INPUT:
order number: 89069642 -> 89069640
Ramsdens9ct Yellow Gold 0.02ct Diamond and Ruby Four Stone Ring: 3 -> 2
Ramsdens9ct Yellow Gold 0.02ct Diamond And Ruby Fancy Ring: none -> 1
* * *
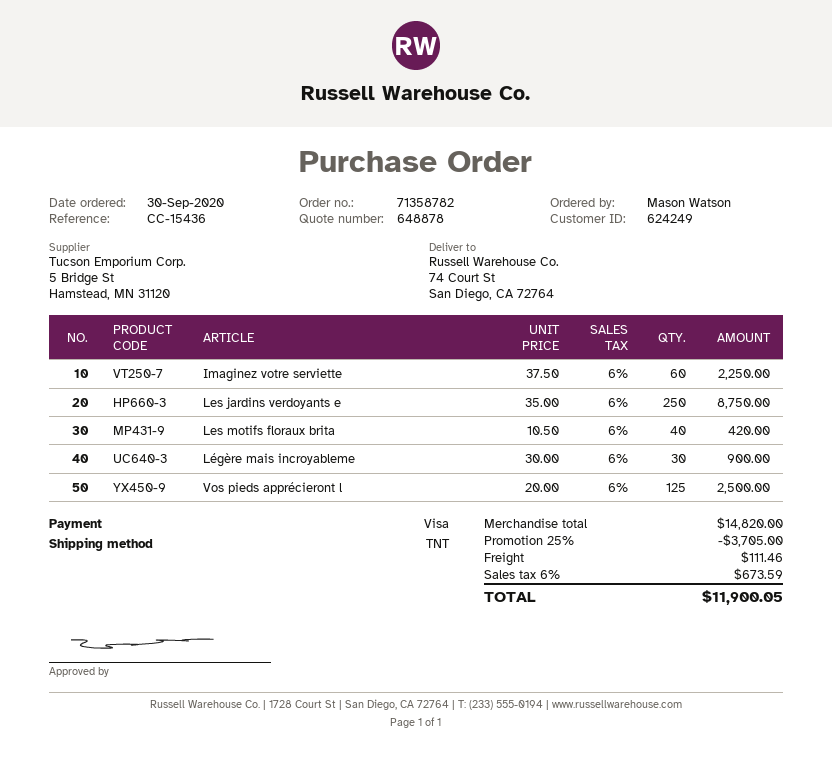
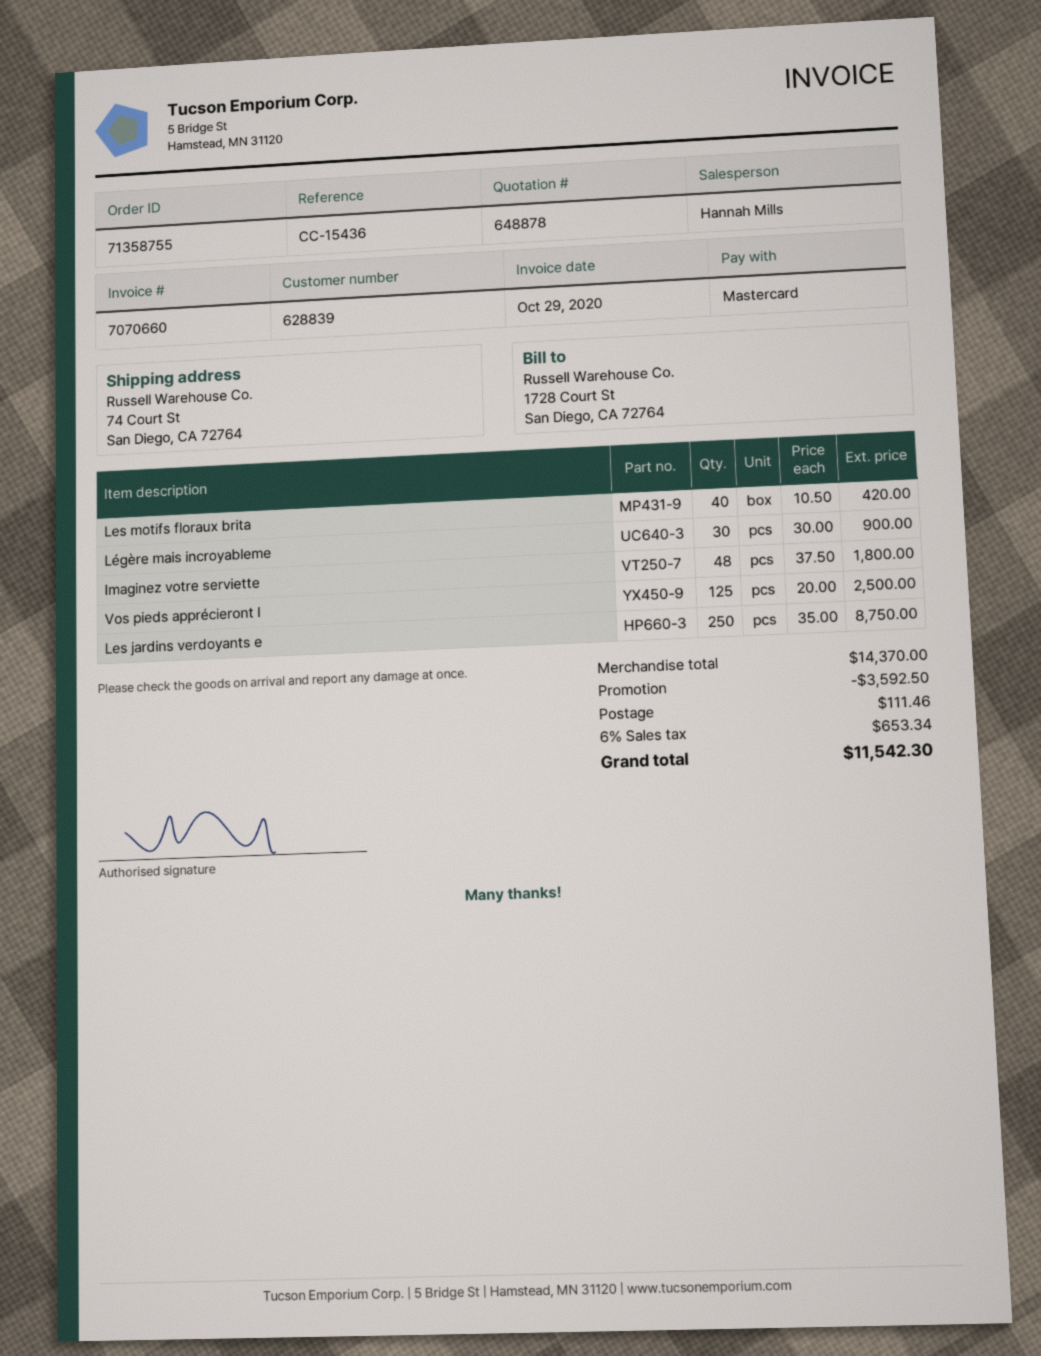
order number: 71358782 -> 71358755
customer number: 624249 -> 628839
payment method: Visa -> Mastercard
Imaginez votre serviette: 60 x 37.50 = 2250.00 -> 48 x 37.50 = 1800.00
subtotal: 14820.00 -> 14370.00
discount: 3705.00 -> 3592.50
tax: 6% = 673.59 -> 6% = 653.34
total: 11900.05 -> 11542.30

EXERCISE OBJECTIVE: Output the material above exactly, but only from the line that carries "Ramsdens9ct Yellow Gold 0.02ct Diamond and Ruby Four" through the line that carries "Ramsdens9ct Yellow Gold 0.02ct Diamond And Ruby Fancy".

ANSWER BOX:
Ramsdens9ct Yellow Gold 0.02ct Diamond and Ruby Four Stone Ring: 3 -> 2
Ramsdens9ct Yellow Gold 0.02ct Diamond And Ruby Fancy Ring: none -> 1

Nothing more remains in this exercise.